Substring(root.Length).Replace('\\', '/')
)
);
// Do the same for the photos to copy across to
// the destination
photosForCurrent++;
filesForCurrent.Add(fi.FullName);
}
}
}
// Don't forget to tidy up and copy the last user's
// training string and files across
sb.Append(cur.ToString());
foreach (string file in filesForCurrent)
{
string destFile =
destRoot + file.Substring(root.Length);
Directory.CreateDirectory(
Path.GetDirectoryName(destFile)
);
File.Copy(file, destFile, true);
}
// Finally we write out the string to the training file
File.WriteAllText(
destRoot + "training.txt", sb.ToString()
);
}
In case you’re wondering, I’ve kept the two main pieces of the process separate primarily so I can combine my wife’s friends with my own before training the database. :-)

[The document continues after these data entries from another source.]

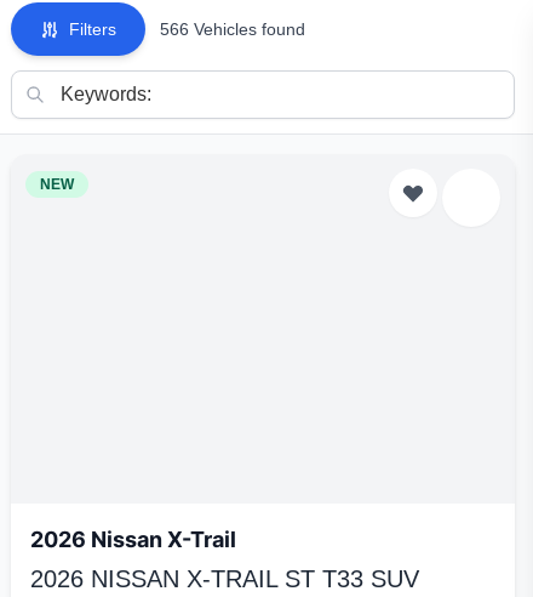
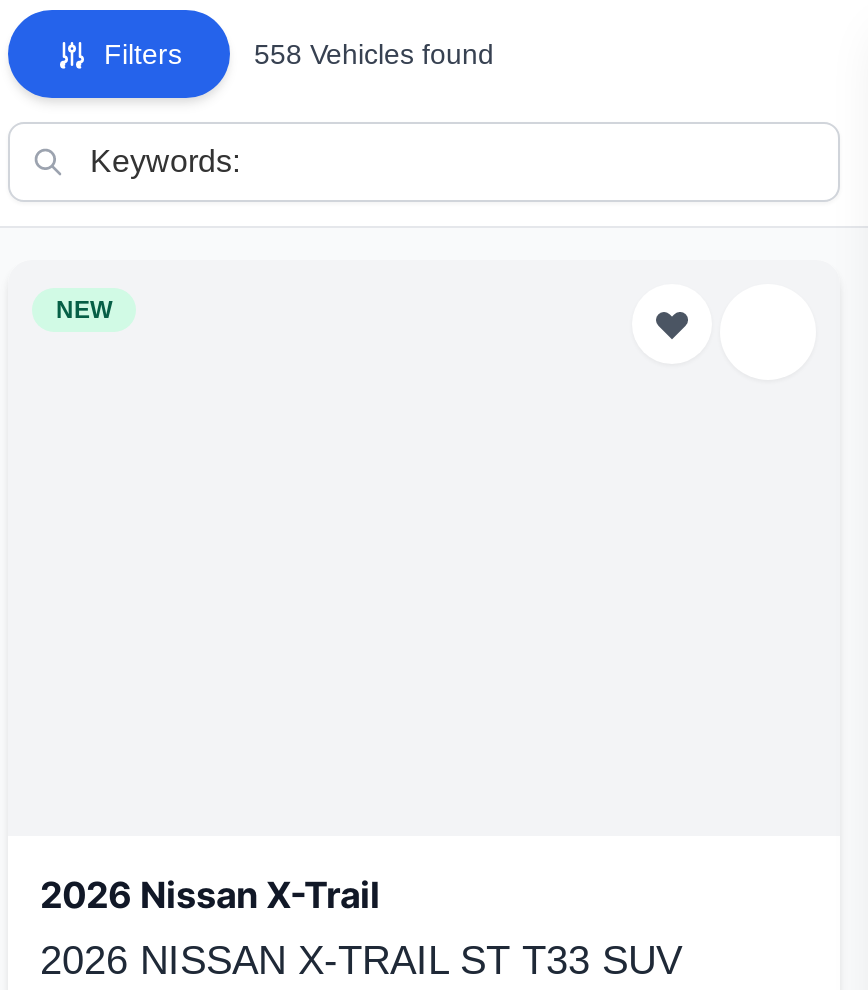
[160,19,305,39] 566 Vehicles found -> [254,38,494,70] 558 Vehicles found

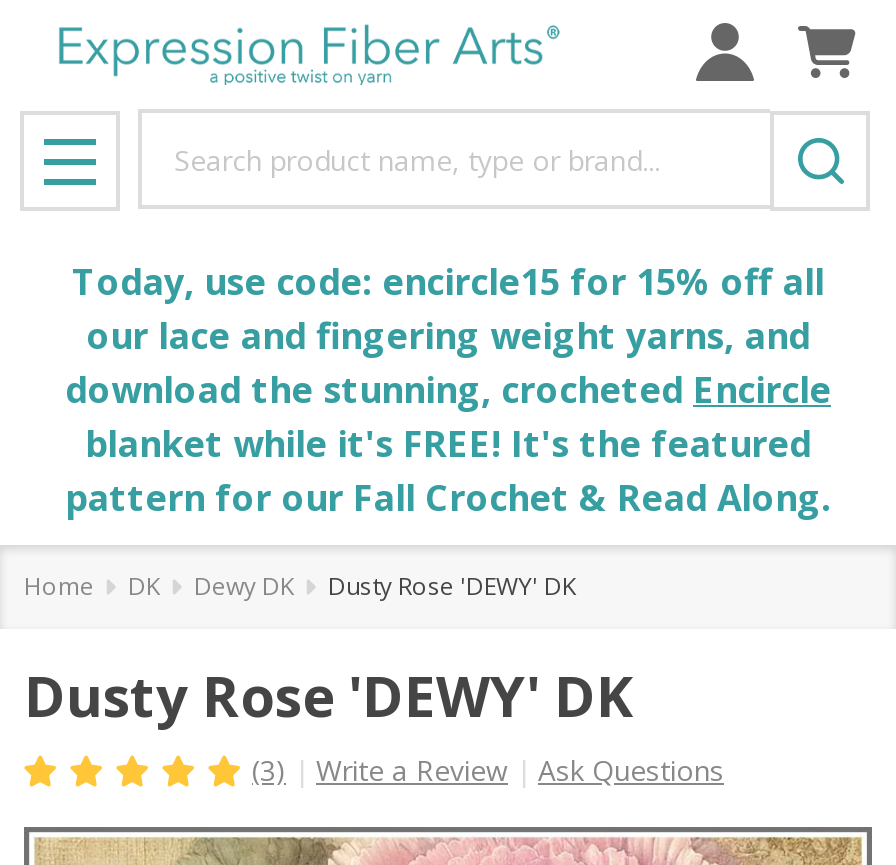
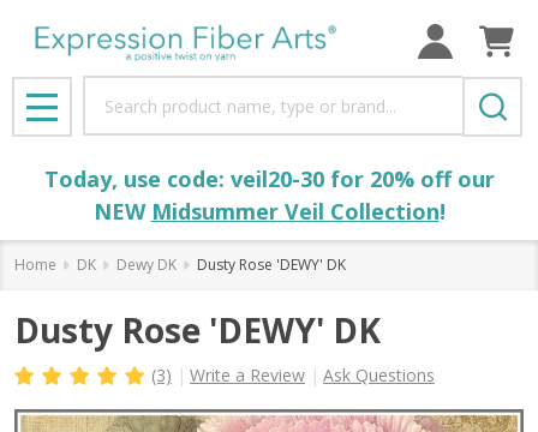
[65,257,831,521] Today, use code: encircle15 for 15% off all | our lace and fingering weight yarns, and | download the stunning, crocheted Encircle | blanket while it's FREE! It's the featured | pattern for our Fall Crochet & Read Along. -> [44,164,494,226] Today, use code: veil20-30 for 20% off our | NEW Midsummer Veil Collection!

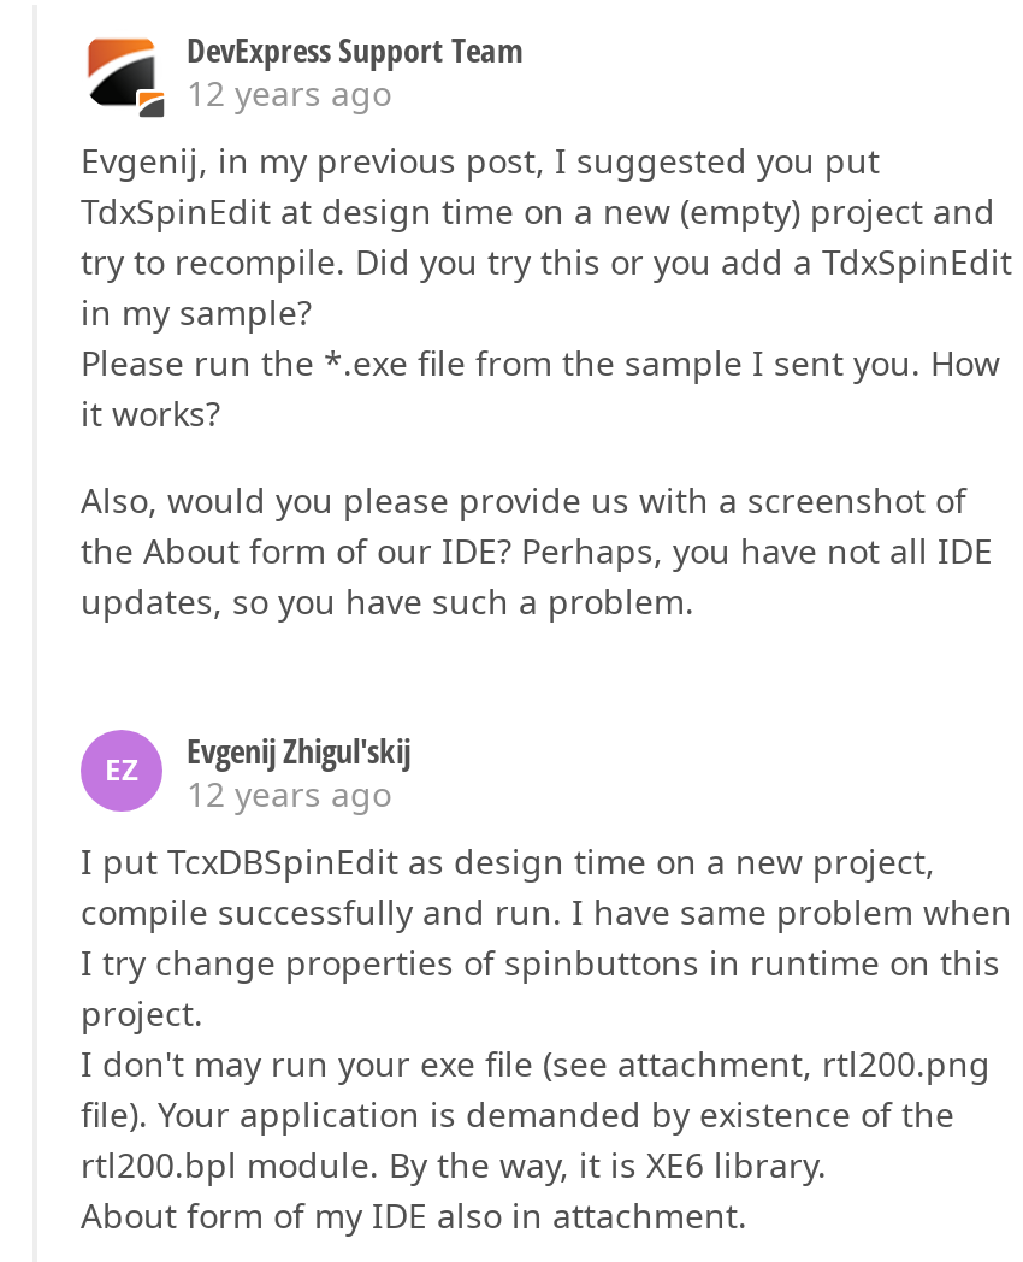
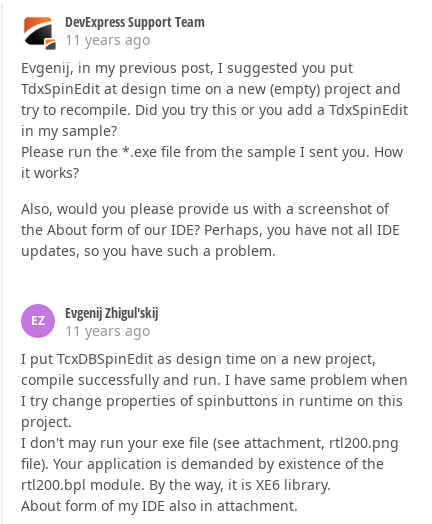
[187,70,391,116] 12 years ago -> [65,30,150,49] 11 years ago
[187,771,391,817] 12 years ago -> [65,321,150,340] 11 years ago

Now it’s a simple matter of running OnlineFaceRec with the training script:
The output of this tool is pretty interesting: aside from the very important facedata.xml file (the database we’ll use on the Raspberry Pi), we also two files that are created mainly to demonstrate the principle at work.
Firstly we have the average face – which is the absolute average of all the pictures of your friends, and tends to be a bland, slightly androgynous and some might say idealised image of a human face:
And seondly we have an image of the Eigenfaces themselves, which map the differences from this average image:
Neither of these images needs to be transferred across to the Raspberry Pi – their data is captured in the XML database (which stands at around 28 MB for the selected subset of my friends).